By Michael Billera| October 24, 2011 7:34 PM EDT
With terror threats looming on the horizon, the U.S. ambassador to Syria returned home. Ambassador Robert Ford had begun forming relationships with the growing movement against Syrian President Bashar al-Assad, angering the Syrian government and leading to attacks on the embassy and his residence.
U.S. officials said there had been real and credible threats against Ford’s life. They accused the Syrian government of failing in its obligations to protect foreign diplomats, especially Ford. Ford, who is back in Washington after leaving Damascus, is known to be more outspoken and more unconventional than most other U.S. diplomats, even using social media to reach out to the anti-Assad movement.
“Ambassador Robert Ford was brought back to Washington as a result of credible threats against his personal safety in Syria,” said Mark Toner, a state department spokesman, according to The Guardian. “At this point, we can’t say when he will return to Syria. It will depend on our assessment of Syrian regime-led incitement and the security situation on the ground.”

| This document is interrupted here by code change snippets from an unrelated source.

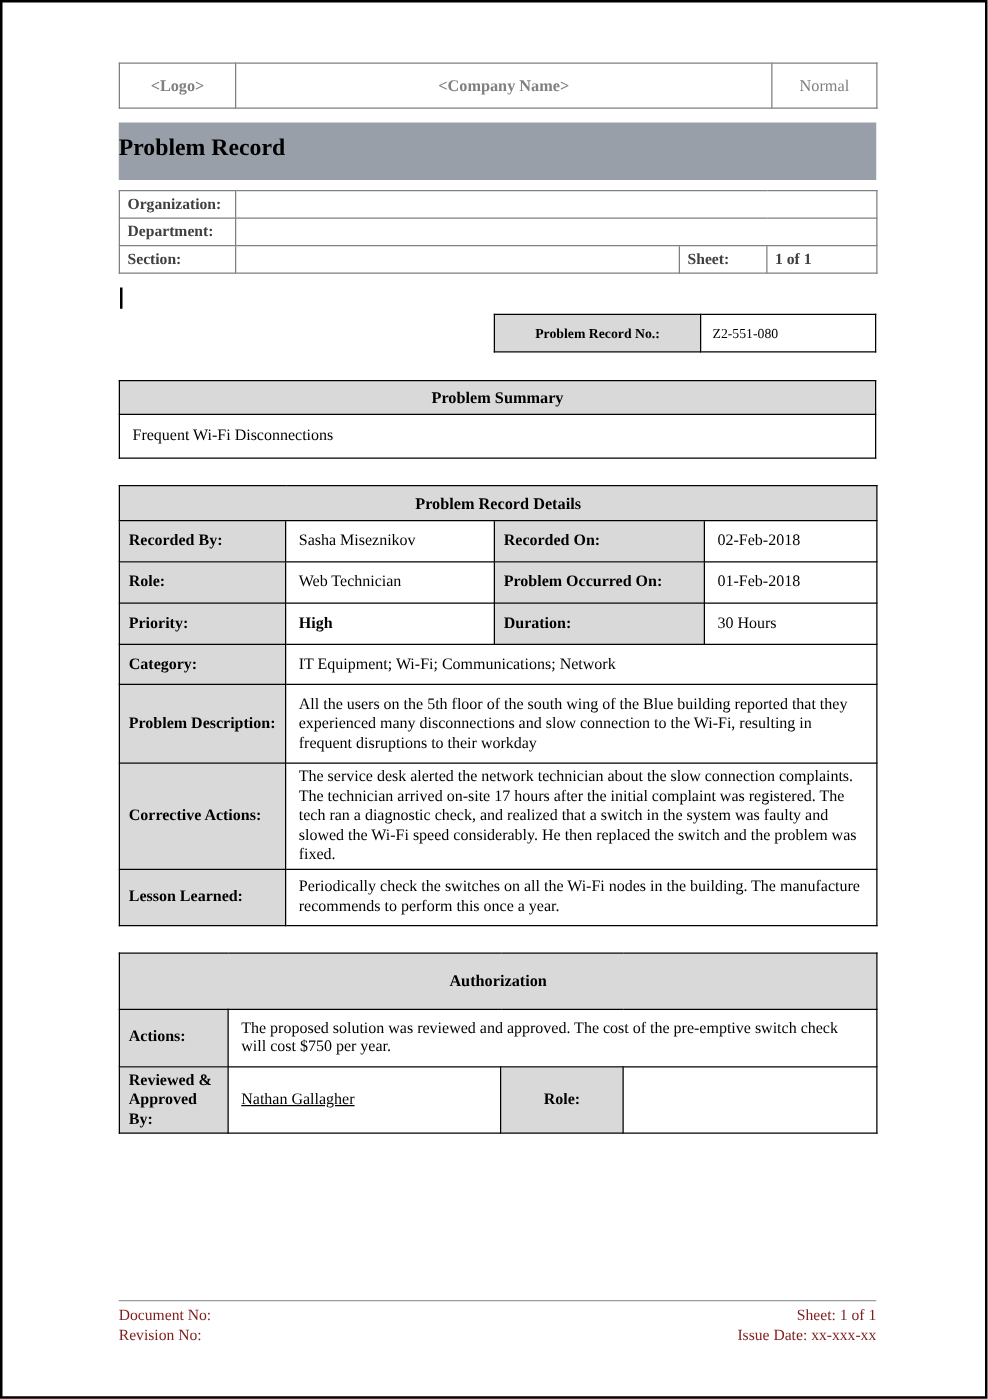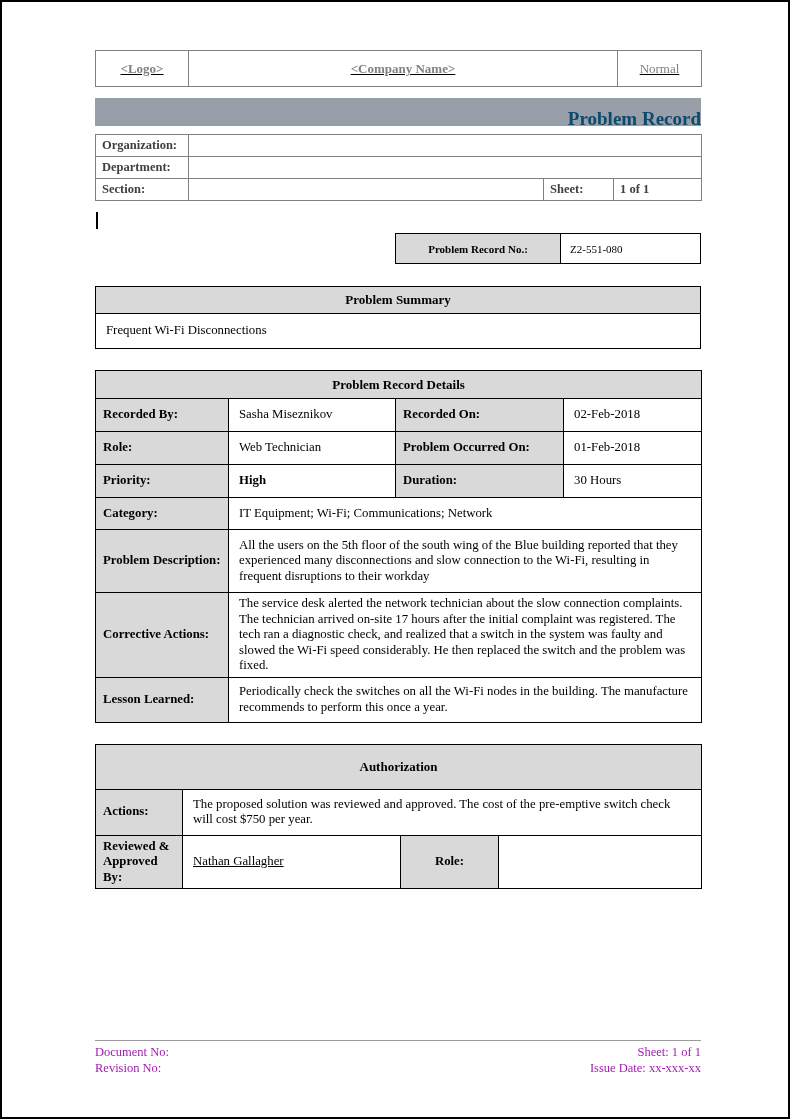--- a/index.html
+++ b/index.html
@@ -18,40 +18,40 @@
   }
   .content {
     position: relative;
     margin-left: 93px; 
     width: 606px;
   }
   table { border-collapse: collapse; table-layout: fixed; width: 606px; }
   td { overflow: hidden; }
 
   
-  .header-table { margin-top: 48px; text-decoration: underline; }
+  .header-table { margin-top: 48px; }
   .header-table td {
     border: 1px solid #808080;
     height: 36px;
     text-align: center;
     vertical-align: middle;
     color: #808080;
     font-size: 13px;
   }
   .header-table .bold { font-weight: bold; }
 
   
   .banner {
     margin-top: 11px;
-    height: 28px;
+    height: 46px;
     background: #999fa8;
-    color: #0c4a6e;
+    color: #000000;
     font-size: 19px;
     font-weight: bold;
-    text-align: right;
+    text-align: left;
     line-height: 42px;
   }
 
   
   .org-table { margin-top: 8px; }
   .org-table td {
     border: 1px solid #808080;
     height: 22px;
     vertical-align: middle;
     font-size: 12.5px;
@@ -119,21 +119,21 @@
   .footer {
     position: absolute;
     left: 93px;
     top: 1038px;
     width: 606px;
     border-top: 1.5px solid #9b9b9b;
     padding-top: 4px;
     display: flex;
     justify-content: space-between;
     font-size: 12.5px;
-    color: #a21caf;
+    color: #7f1d1d;
     line-height: 15.5px;
   }
   .footer .right { text-align: right; }
 </style>
 </head>
 <body>
 
 <div class="page">
   <div class="content">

In retaliation, the Syrian government immediately recalled its ambassador Imad Moustapha. Roua Shurbaji, a Syrian embassy spokeswoman, told The Associated Press that no other steps were being taken by the embassy.
The withdrawals of the diplomats add increased tensions to the shaky relationship of the two nations. Syria has been listed as a state sponsor of terror since the list’s inception in 1979. When President Obama assumed office, he attempted to peacefully reach out to President Assad. However that all changed this year. For months, Washington has called on President al-Assad to deter from using violence and the movement against his administration and relinquish power. However, U.S. officials did not say this means a complete breakdown in talks between Washington and Damascus.
Ford had been the ambassador to Syria for less than year. He was actually given the position in hopes of improving relations. However, that all changed when Assad began violently attacking protestors against his administration. Along with the French ambassador, Ford actively sought to meet with the protestors. They were greeted by olive branches, roses and cheering crowds.
Last month, Ford’s convoy was targeted by a pro-government mob in Damascus as he met with protestors. The office where the two met was also attacked. Although there was serious damage to embassy vehicles, no one was harmed in the attacks.
“It will be incumbent on the government of Syria to provide for his security when he returns and to meet its Vienna Convention obligations, just as we do in protecting Ambassador Moustapha here,” said Victoria Nuland, and spokeswoman for the State Department in an article by Reuters.
Vice President Joe Biden triggered speculation last week about U.S. intervention in Syria by saying that the same military power that was used to protect civilians in Libya could be used to protect civilians elsewhere.
“Now that military operations in Libya are ending, there will be renewed focus on what practical military options might be considered to protect civilian lives in Syria. The Assad regime should not assume that it can get away with mass murder. Gadhafi made that mistake, and it cost him everything,” said Senator John McCain, in an article by The Guardian.